Material for this exercise:

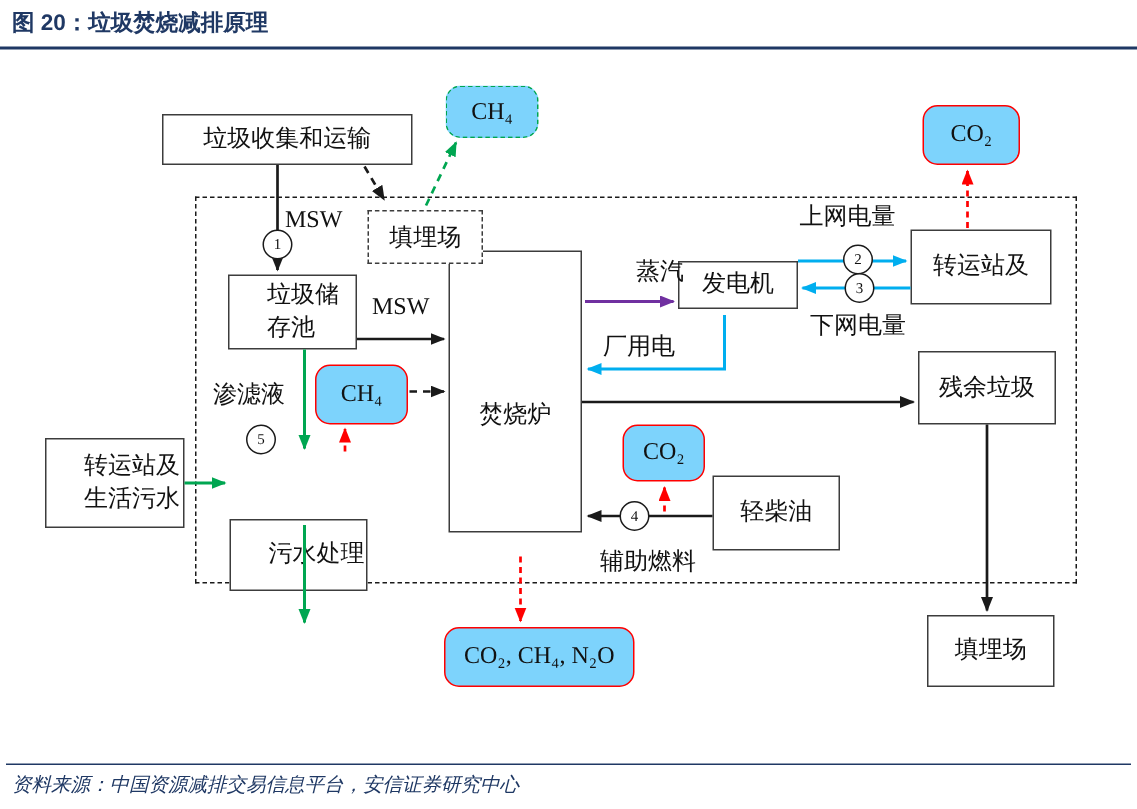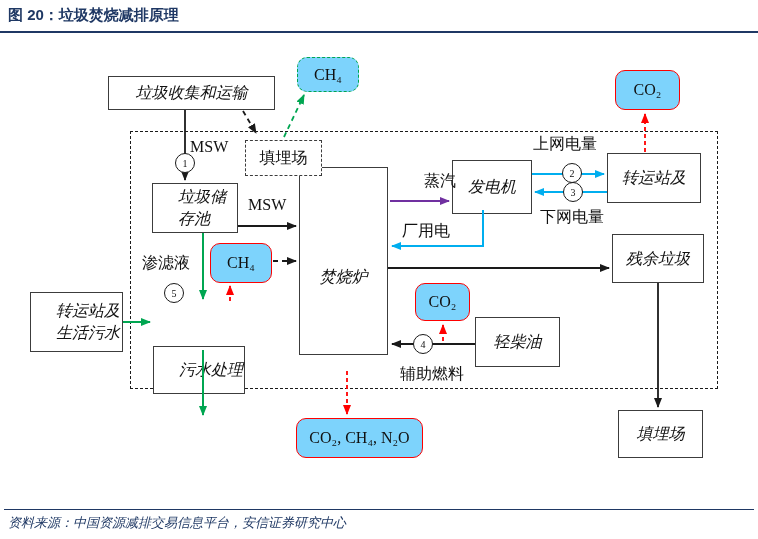--- a/index.html
+++ b/index.html
@@ -15,7 +15,7 @@
   
   .box{position:absolute;border:1.6px solid #3c3c3c;background:#fff;box-sizing:border-box;
        display:flex;align-items:center;justify-content:center;font-size:16px;color:#111;
-       line-height:1.35;white-space:pre-line;z-index:2;font-style:italic;}
+       line-height:1.35;white-space:pre-line;z-index:2;}
   .box.left{justify-content:flex-start;padding-left:25px;}
   
   .dashedbox{position:absolute;border:1.6px dashed #3c3c3c;background:#fff;box-sizing:border-box;

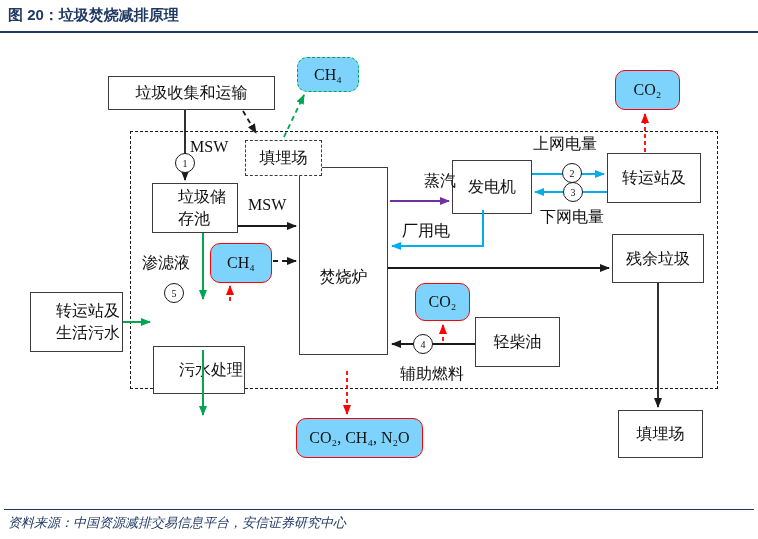--- a/index.html
+++ b/index.html
@@ -107,7 +107,7 @@
   <div class="box left" style="left:152px;top:183px;width:86px;height:50px;">垃圾储
 存池</div>
   <div class="box" style="left:299px;top:167px;width:89px;height:188px;align-items:flex-start;padding-top:98px;">焚烧炉</div>
-  <div class="box" style="left:452px;top:160px;width:80px;height:54px;">发电机</div>
+  <div class="box" style="left:452px;top:174px;width:80px;height:32px;">发电机</div>
   <div class="box" style="left:607px;top:153px;width:94px;height:50px;">转运站及</div>
   <div class="box" style="left:612px;top:234px;width:92px;height:49px;">残余垃圾</div>
   <div class="box" style="left:618px;top:410px;width:85px;height:48px;">填埋场</div>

What you are asked to do: Write out every entry above exactly as it stands, minus the pictures.

Solution below:
--- a/index.html
+++ b/index.html
@@ -15,7 +15,7 @@
   
   .box{position:absolute;border:1.6px solid #3c3c3c;background:#fff;box-sizing:border-box;
        display:flex;align-items:center;justify-content:center;font-size:16px;color:#111;
-       line-height:1.35;white-space:pre-line;z-index:2;font-style:italic;}
+       line-height:1.35;white-space:pre-line;z-index:2;}
   .box.left{justify-content:flex-start;padding-left:25px;}
   
   .dashedbox{position:absolute;border:1.6px dashed #3c3c3c;background:#fff;box-sizing:border-box;

--- a/index.html
+++ b/index.html
@@ -107,7 +107,7 @@
   <div class="box left" style="left:152px;top:183px;width:86px;height:50px;">垃圾储
 存池</div>
   <div class="box" style="left:299px;top:167px;width:89px;height:188px;align-items:flex-start;padding-top:98px;">焚烧炉</div>
-  <div class="box" style="left:452px;top:160px;width:80px;height:54px;">发电机</div>
+  <div class="box" style="left:452px;top:174px;width:80px;height:32px;">发电机</div>
   <div class="box" style="left:607px;top:153px;width:94px;height:50px;">转运站及</div>
   <div class="box" style="left:612px;top:234px;width:92px;height:49px;">残余垃圾</div>
   <div class="box" style="left:618px;top:410px;width:85px;height:48px;">填埋场</div>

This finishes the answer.